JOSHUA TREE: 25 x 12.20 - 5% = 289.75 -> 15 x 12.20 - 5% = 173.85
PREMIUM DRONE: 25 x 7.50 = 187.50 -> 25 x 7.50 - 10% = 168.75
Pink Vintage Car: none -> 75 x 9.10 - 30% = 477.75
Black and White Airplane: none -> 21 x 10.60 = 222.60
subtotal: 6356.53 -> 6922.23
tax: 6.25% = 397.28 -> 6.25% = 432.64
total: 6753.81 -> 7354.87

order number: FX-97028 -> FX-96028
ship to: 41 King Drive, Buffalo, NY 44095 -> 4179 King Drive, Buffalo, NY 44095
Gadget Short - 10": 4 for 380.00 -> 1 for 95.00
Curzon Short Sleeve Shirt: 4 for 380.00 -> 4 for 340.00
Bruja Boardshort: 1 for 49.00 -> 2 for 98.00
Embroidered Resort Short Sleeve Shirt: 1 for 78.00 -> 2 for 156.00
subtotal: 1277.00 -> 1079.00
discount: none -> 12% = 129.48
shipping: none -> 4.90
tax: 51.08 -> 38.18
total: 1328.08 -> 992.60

» **WHAT YOU NEED TO DO**: Copying begins at the line that holds "Curzon Short Sleeve" and ends at the last line of the data above, with both included and each line kept exactly.

» **RESPONSE TO THE EXERCISE**:
Curzon Short Sleeve Shirt: 4 for 380.00 -> 4 for 340.00
Bruja Boardshort: 1 for 49.00 -> 2 for 98.00
Embroidered Resort Short Sleeve Shirt: 1 for 78.00 -> 2 for 156.00
subtotal: 1277.00 -> 1079.00
discount: none -> 12% = 129.48
shipping: none -> 4.90
tax: 51.08 -> 38.18
total: 1328.08 -> 992.60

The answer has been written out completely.